▶ _Task details_: Read the data below line by line and copy each one with "weight" in it.
*** Given entries ***
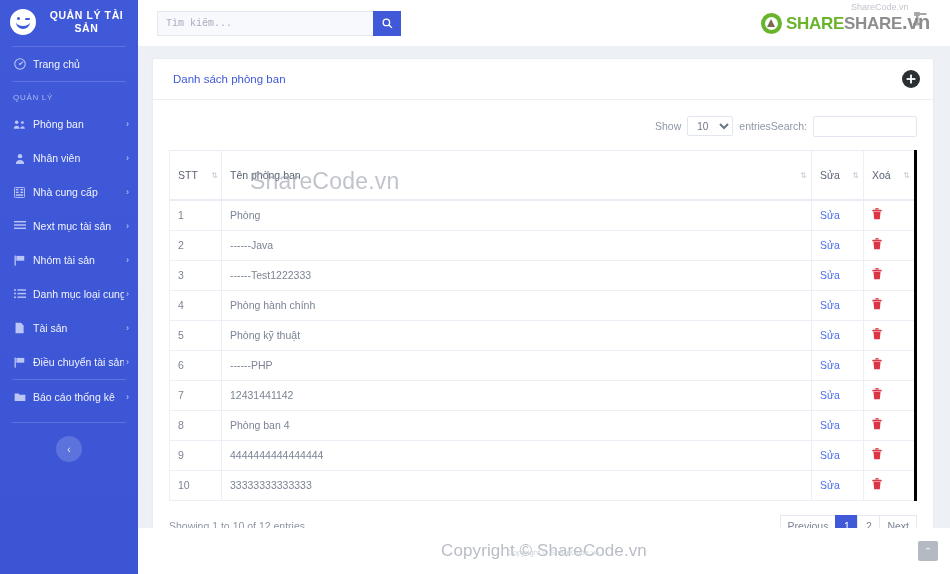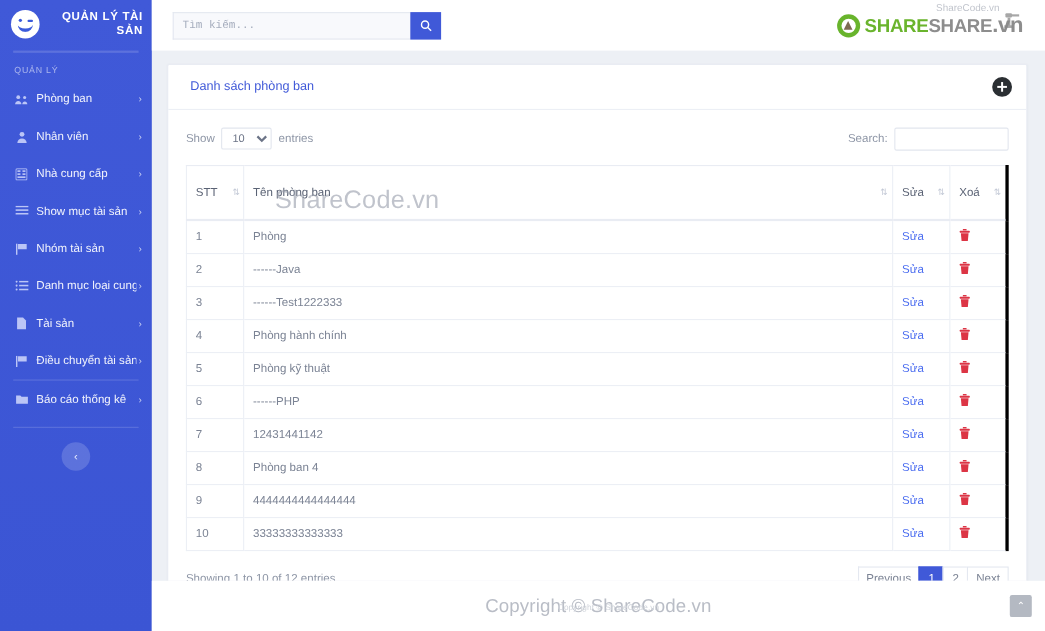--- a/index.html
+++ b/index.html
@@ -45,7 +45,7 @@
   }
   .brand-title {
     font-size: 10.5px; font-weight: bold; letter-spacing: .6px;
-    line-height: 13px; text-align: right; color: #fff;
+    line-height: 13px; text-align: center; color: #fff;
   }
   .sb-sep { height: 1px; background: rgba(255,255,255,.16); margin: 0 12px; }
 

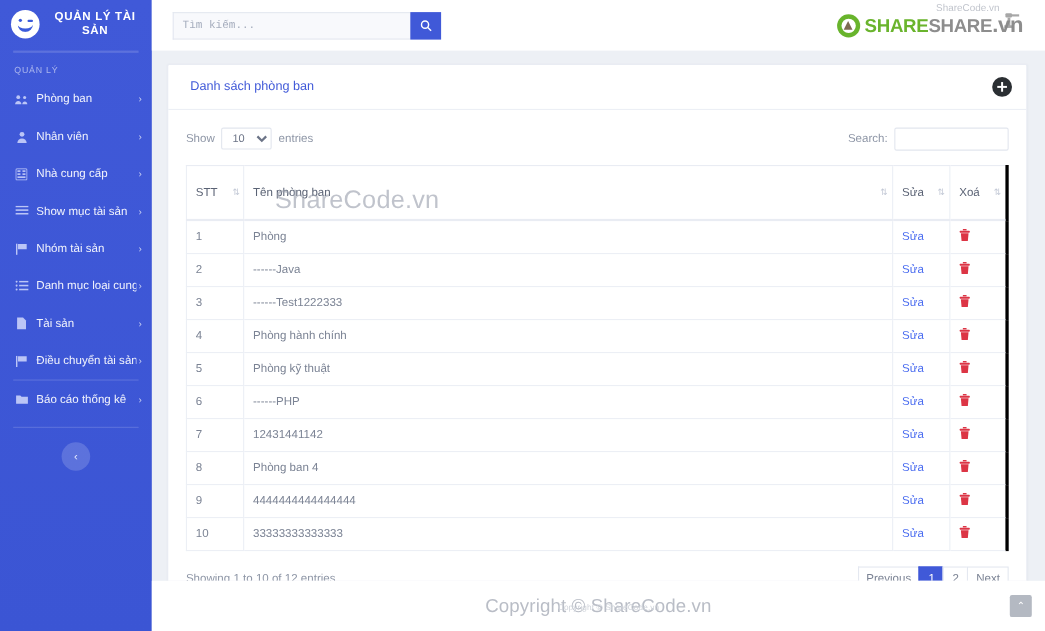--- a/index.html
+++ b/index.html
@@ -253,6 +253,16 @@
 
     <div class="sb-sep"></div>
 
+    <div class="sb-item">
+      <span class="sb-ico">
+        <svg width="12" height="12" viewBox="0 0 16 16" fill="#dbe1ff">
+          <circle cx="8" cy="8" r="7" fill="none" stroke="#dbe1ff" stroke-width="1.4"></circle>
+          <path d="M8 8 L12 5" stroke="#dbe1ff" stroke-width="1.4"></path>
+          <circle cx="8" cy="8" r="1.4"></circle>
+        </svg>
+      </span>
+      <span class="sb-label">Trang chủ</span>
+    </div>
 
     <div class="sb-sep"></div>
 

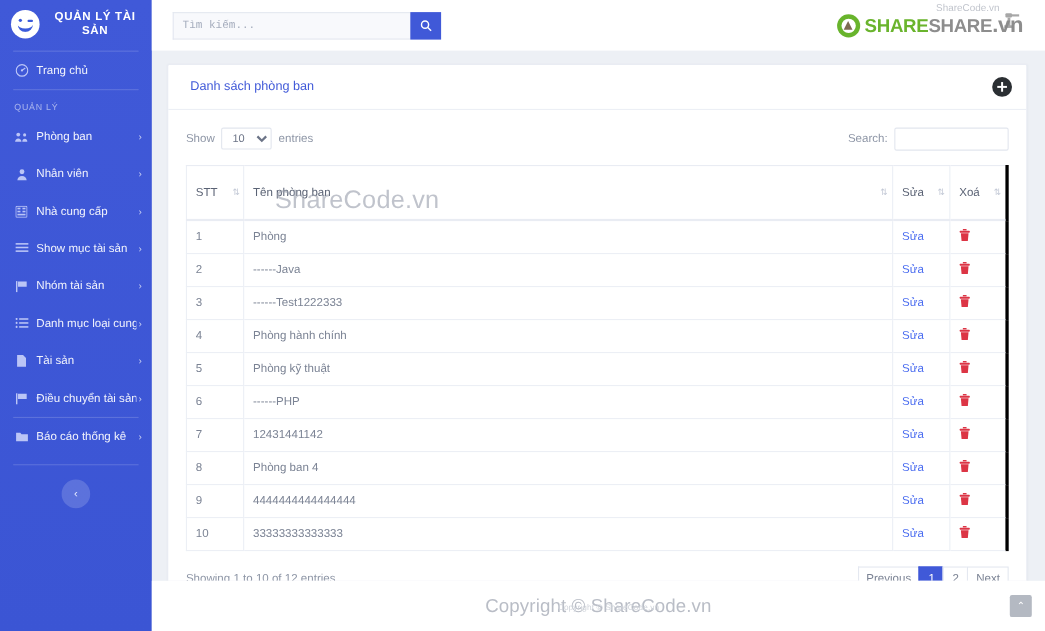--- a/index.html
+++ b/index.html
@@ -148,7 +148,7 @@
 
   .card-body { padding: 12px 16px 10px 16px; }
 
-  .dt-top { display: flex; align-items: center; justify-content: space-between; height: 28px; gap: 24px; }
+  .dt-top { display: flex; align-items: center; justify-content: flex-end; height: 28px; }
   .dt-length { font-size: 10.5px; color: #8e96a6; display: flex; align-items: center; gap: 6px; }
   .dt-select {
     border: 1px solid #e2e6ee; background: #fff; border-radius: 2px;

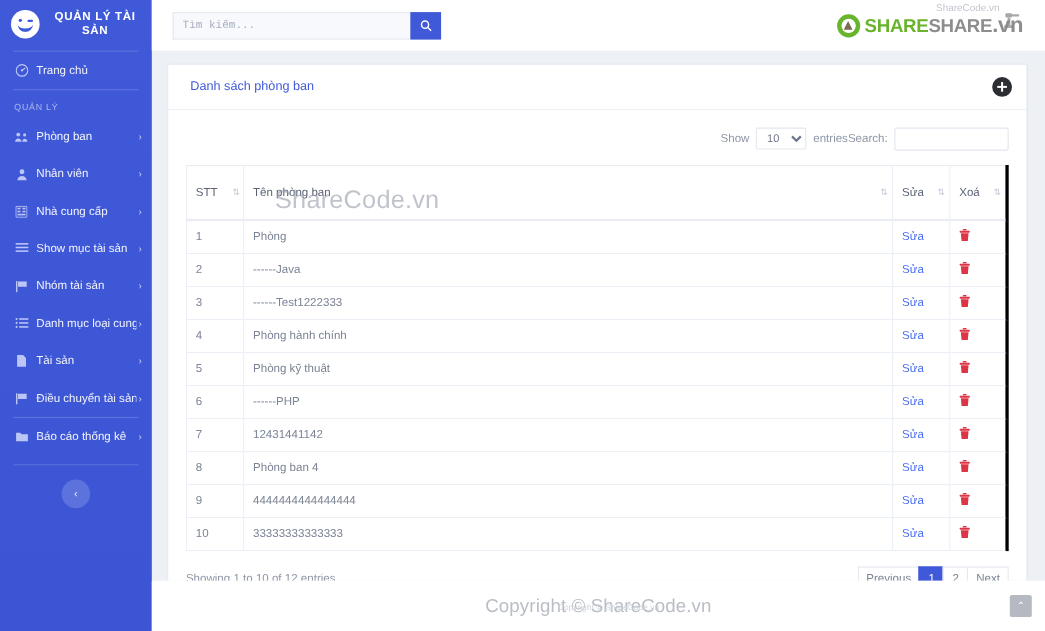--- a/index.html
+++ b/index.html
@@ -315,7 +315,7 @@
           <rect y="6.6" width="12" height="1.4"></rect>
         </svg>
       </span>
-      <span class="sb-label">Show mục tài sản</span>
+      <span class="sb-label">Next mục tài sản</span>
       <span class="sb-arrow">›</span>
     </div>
*** End of Given entries ***
*** Given entries ***
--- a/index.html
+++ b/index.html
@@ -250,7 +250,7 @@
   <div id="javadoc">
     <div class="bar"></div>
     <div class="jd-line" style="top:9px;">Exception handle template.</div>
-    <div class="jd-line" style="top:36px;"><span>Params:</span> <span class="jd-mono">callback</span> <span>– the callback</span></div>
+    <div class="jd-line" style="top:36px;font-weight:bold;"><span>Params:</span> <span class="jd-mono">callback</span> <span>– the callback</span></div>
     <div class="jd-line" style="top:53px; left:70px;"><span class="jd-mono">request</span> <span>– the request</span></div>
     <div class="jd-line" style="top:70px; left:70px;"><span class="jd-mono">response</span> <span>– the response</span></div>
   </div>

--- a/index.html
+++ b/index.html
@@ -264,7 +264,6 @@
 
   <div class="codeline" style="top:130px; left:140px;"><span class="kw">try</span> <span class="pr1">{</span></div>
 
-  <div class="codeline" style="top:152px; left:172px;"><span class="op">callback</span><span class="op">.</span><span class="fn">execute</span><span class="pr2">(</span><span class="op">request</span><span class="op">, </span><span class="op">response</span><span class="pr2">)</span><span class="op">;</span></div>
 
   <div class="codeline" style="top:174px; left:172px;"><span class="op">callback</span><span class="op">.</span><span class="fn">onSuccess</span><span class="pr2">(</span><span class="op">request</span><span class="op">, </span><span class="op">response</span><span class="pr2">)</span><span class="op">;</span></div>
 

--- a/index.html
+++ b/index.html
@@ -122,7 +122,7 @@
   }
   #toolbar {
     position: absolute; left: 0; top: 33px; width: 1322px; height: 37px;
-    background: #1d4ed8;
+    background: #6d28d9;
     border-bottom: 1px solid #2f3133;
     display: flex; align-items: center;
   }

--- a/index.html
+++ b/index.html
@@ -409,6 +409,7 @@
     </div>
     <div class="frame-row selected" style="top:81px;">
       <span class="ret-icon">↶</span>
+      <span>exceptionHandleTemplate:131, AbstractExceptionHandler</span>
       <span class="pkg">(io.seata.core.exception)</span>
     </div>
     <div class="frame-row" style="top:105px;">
*** End of Given entries ***
▶ _Solved exercise_:
     font-size: 10.5px; font-weight: bold; letter-spacing: .6px;
+    <div class="jd-line" style="top:36px;font-weight:bold;"><span>Params:</span> <span class="jd-mono">callback</span> <span>– the callback</span></div>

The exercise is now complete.